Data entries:
☆ ☆ ☆ ☆ ☆ ☆ ☆
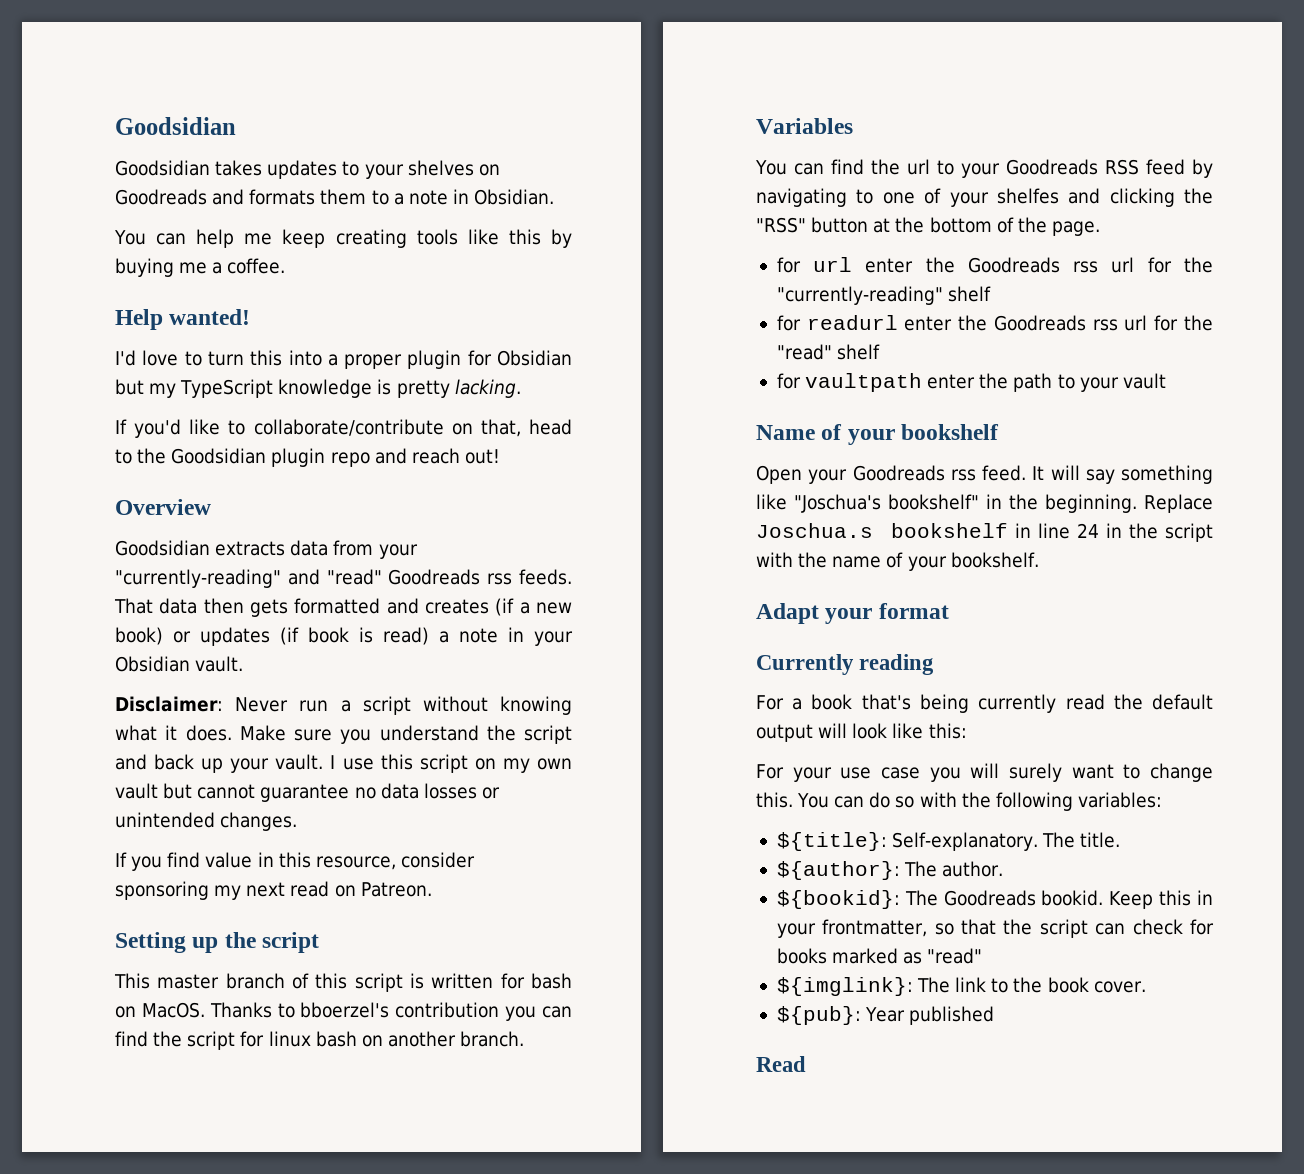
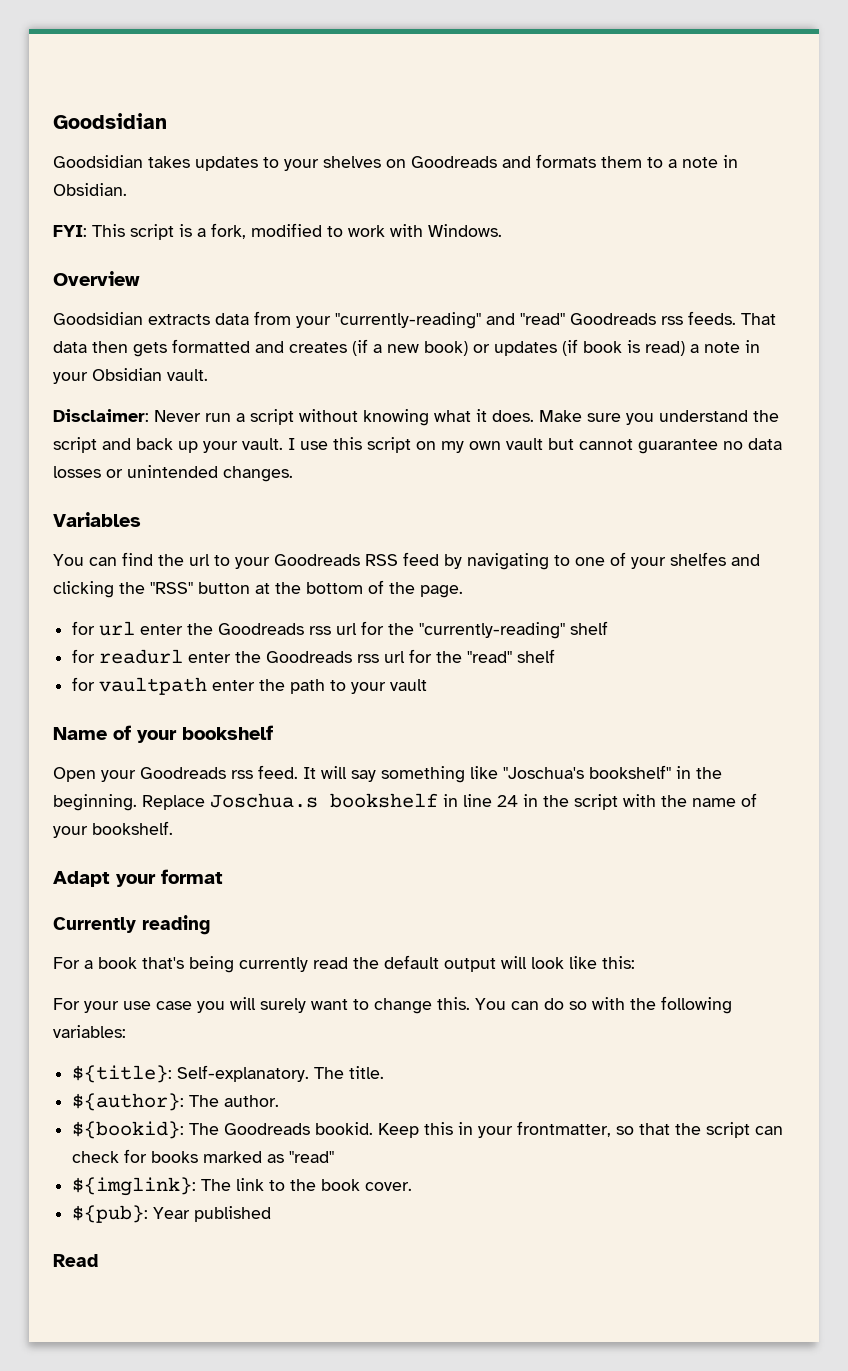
- You can help me keep creating tools like this by buying me a coffee.
- Help wanted!
- I'd love to turn this into a proper plugin for Obsidian but my TypeScript knowledge is pretty lacking.
- If you'd like to collaborate/contribute on that, head to the Goodsidian plugin repo and reach out!
+ FYI: This script is a fork, modified to work with Windows.
- If you find value in this resource, consider sponsoring my next read on Patreon.
- Setting up the script
- This master branch of this script is written for bash on MacOS. Thanks to bboerzel's contribution you can find the script for linux bash on another branch.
☆ ☆ ☆ ☆ ☆ ☆ ☆
Description of the task: What should appear is an exact copy of the lines from the one with "- Setting up the script" through the end of the entries above, ends included, and no other text.

Solution below:
- Setting up the script
- This master branch of this script is written for bash on MacOS. Thanks to bboerzel's contribution you can find the script for linux bash on another branch.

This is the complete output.